* TASK DETAILS
Beginning with the line that contains "subtotal: 746.38 -> 1048.61", extract each line through the end of the listing below, with no additions or omissions.

* DATA RECORDS
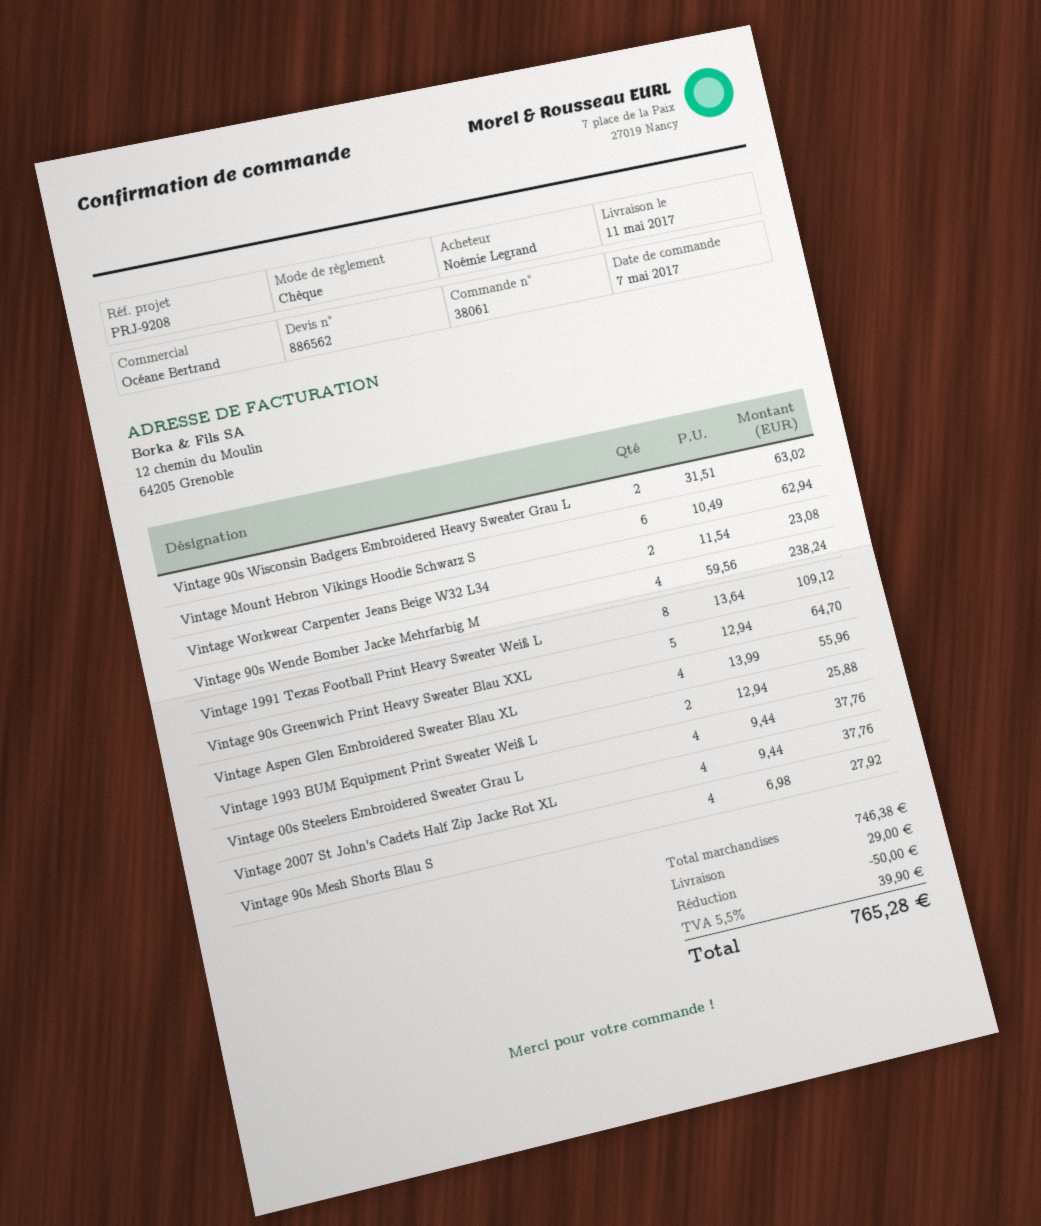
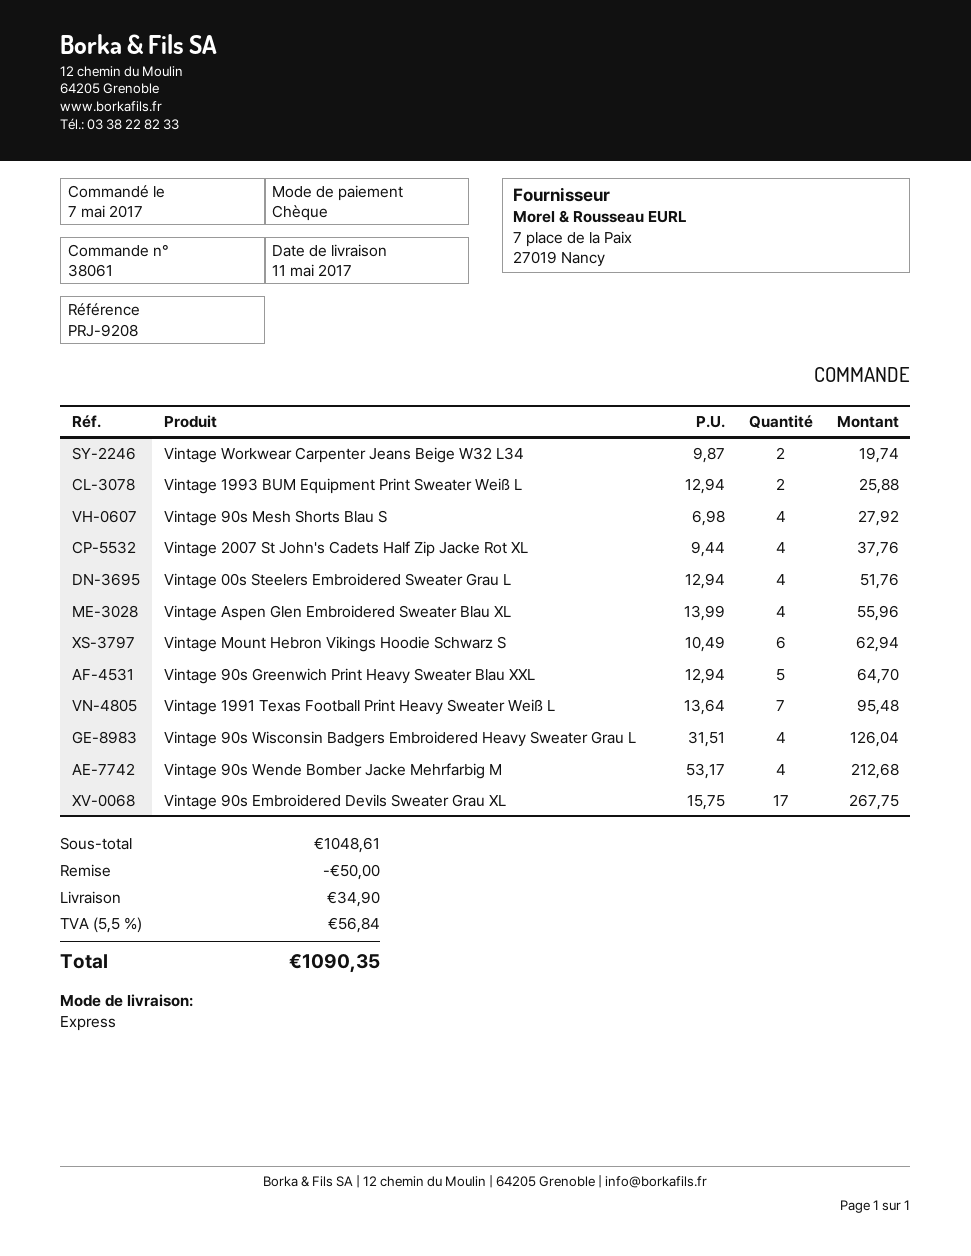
Vintage 90s Wisconsin Badgers Embroidered Heavy Sweater Grau L: 2 x 31.51 = 63.02 -> 4 x 31.51 = 126.04
Vintage Workwear Carpenter Jeans Beige W32 L34: 2 x 11.54 = 23.08 -> 2 x 9.87 = 19.74
Vintage 90s Wende Bomber Jacke Mehrfarbig M: 4 x 59.56 = 238.24 -> 4 x 53.17 = 212.68
Vintage 1991 Texas Football Print Heavy Sweater Weiß L: 8 x 13.64 = 109.12 -> 7 x 13.64 = 95.48
Vintage 00s Steelers Embroidered Sweater Grau L: 4 x 9.44 = 37.76 -> 4 x 12.94 = 51.76
Vintage 90s Embroidered Devils Sweater Grau XL: none -> 17 x 15.75 = 267.75
subtotal: 746.38 -> 1048.61
shipping: 29.00 -> 34.90
tax: 5.5% = 39.90 -> 5.5% = 56.84
total: 765.28 -> 1090.35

* OUTPUT FOR THIS TASK
subtotal: 746.38 -> 1048.61
shipping: 29.00 -> 34.90
tax: 5.5% = 39.90 -> 5.5% = 56.84
total: 765.28 -> 1090.35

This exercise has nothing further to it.